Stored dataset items
########################################
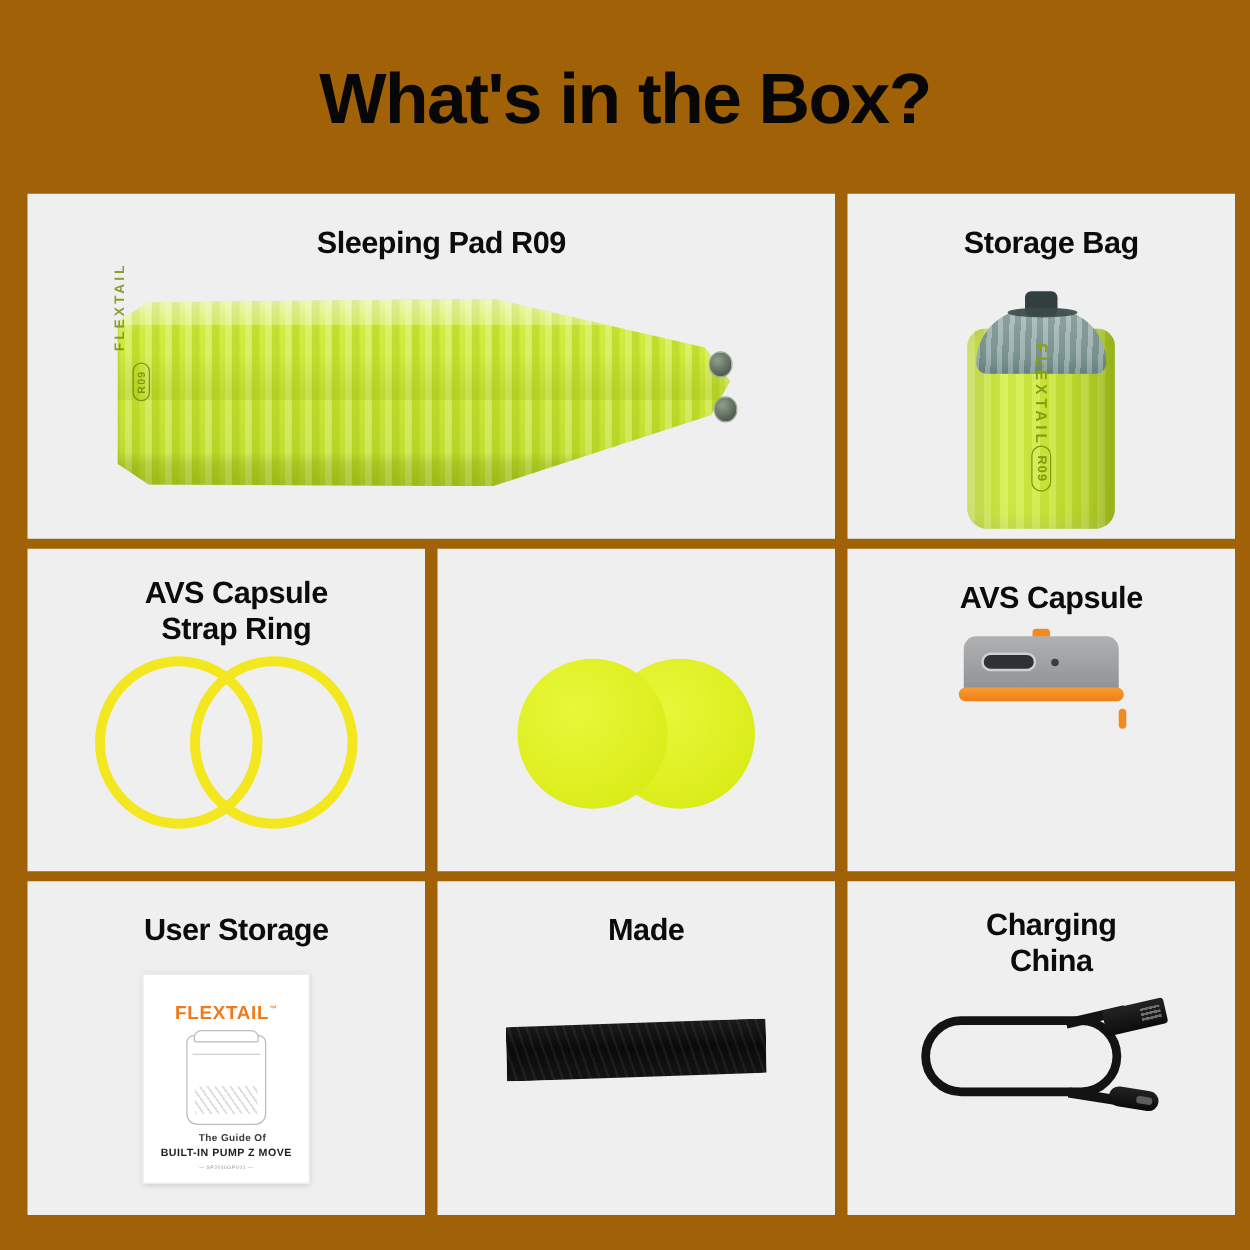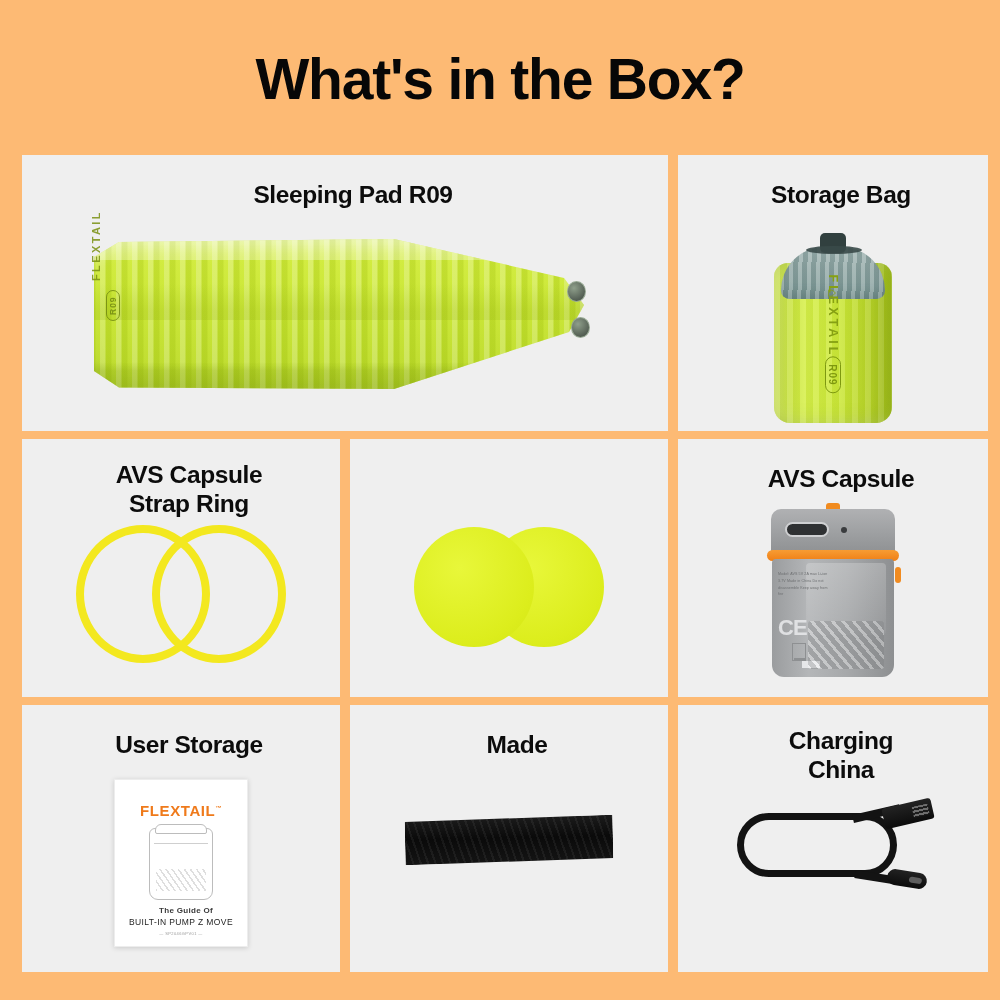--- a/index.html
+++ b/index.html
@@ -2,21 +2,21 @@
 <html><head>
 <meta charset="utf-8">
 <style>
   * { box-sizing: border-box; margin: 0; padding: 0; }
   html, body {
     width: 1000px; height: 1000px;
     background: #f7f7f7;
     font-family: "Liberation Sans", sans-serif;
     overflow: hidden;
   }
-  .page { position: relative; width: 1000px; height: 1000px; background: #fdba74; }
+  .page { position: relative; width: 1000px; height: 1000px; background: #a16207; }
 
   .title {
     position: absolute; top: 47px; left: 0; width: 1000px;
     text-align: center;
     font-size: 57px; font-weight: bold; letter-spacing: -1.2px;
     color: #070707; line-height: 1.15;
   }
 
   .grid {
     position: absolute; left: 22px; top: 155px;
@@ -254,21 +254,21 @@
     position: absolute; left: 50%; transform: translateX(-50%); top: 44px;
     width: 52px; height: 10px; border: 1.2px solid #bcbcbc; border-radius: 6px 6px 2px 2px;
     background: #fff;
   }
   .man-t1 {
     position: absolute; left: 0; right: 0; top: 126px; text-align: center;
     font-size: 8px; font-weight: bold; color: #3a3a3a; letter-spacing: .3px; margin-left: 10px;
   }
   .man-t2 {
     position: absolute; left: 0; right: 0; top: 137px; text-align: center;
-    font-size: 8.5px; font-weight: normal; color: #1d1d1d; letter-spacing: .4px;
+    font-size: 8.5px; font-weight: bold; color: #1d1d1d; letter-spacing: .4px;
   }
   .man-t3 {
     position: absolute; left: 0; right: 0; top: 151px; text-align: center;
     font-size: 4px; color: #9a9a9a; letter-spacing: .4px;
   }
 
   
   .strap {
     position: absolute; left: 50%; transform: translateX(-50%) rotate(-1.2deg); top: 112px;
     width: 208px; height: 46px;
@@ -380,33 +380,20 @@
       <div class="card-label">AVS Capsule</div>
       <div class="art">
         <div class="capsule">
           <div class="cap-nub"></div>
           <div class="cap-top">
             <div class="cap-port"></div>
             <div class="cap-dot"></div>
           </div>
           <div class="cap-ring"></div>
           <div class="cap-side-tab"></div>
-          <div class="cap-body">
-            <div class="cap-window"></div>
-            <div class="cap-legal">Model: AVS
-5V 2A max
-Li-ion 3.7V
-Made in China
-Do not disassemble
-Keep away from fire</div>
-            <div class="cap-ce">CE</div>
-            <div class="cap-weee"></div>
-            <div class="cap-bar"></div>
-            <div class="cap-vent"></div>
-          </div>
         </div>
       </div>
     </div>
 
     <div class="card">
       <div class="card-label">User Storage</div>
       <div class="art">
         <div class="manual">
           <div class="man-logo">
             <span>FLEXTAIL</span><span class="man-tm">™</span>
########################################
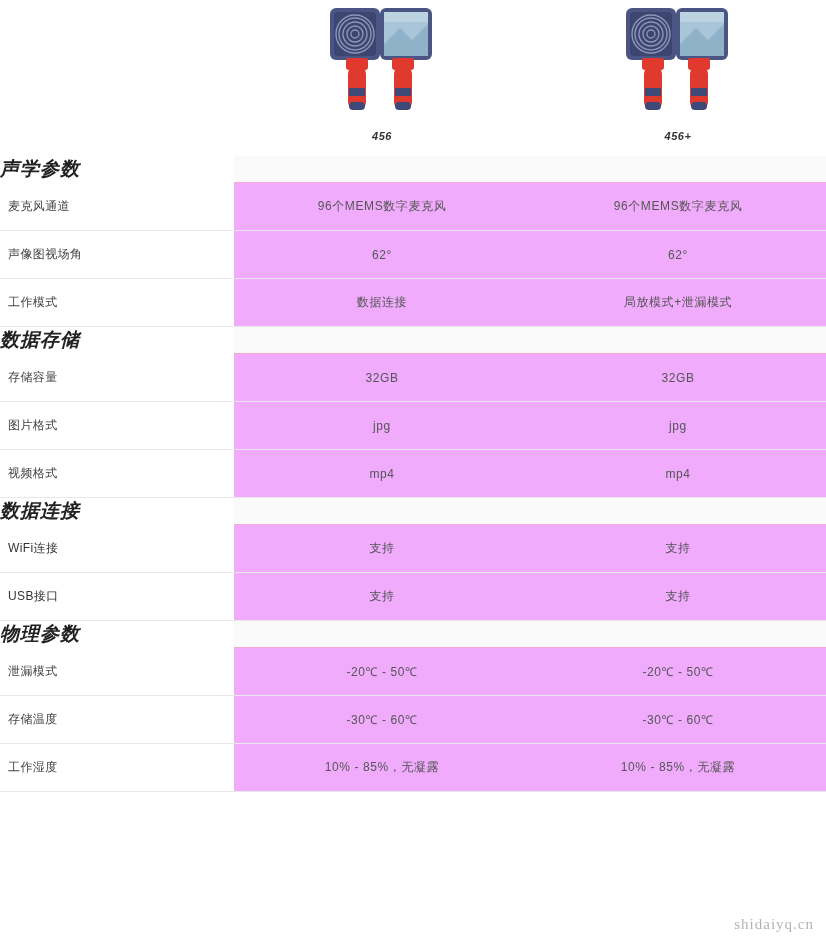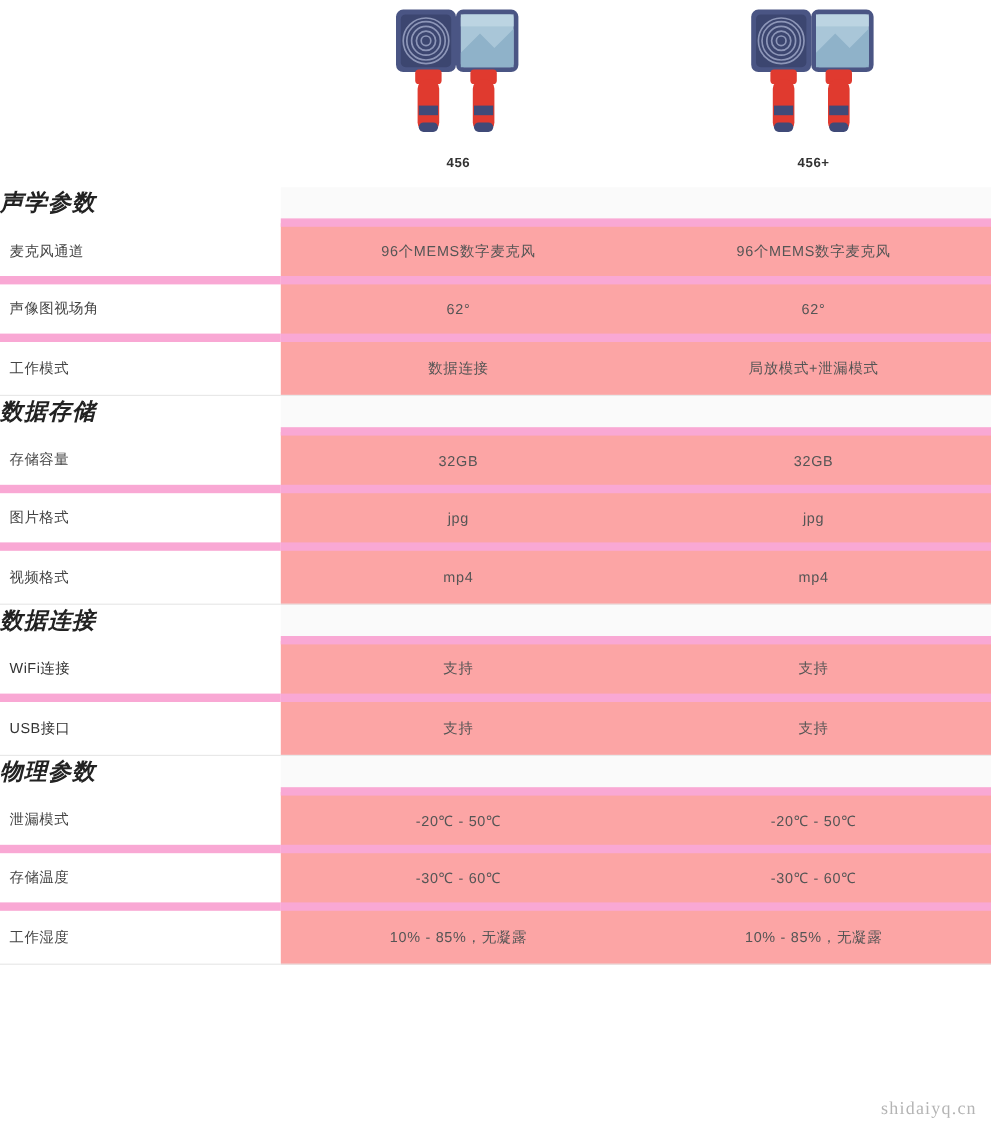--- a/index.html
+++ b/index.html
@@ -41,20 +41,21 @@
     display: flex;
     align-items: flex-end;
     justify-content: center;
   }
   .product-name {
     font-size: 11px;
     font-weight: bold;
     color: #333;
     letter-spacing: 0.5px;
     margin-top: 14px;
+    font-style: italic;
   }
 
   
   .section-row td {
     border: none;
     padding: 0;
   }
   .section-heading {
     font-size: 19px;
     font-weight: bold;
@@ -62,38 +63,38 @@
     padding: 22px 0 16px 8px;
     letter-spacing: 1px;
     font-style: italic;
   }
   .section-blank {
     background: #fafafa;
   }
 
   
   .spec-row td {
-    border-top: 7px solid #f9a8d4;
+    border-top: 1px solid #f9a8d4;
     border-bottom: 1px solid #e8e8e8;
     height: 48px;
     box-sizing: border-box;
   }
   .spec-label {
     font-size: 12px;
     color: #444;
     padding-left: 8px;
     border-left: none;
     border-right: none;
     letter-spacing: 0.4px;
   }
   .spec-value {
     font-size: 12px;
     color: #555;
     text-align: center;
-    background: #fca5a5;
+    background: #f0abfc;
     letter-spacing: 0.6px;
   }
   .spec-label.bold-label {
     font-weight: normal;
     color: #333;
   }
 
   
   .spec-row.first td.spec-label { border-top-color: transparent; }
########################################
* **Assignment**
Look above for the line holding "border: none;" and the line holding "1px solid #f9a8d4;", then output exactly those two lines and every line between them, nothing more.

* **Response box**
     border: none;
     padding: 0;
   }
   .section-heading {
     font-size: 19px;
     font-weight: bold;
@@ -62,38 +63,38 @@
     padding: 22px 0 16px 8px;
     letter-spacing: 1px;
     font-style: italic;
   }
   .section-blank {
     background: #fafafa;
   }
 
   
   .spec-row td {
-    border-top: 7px solid #f9a8d4;
+    border-top: 1px solid #f9a8d4;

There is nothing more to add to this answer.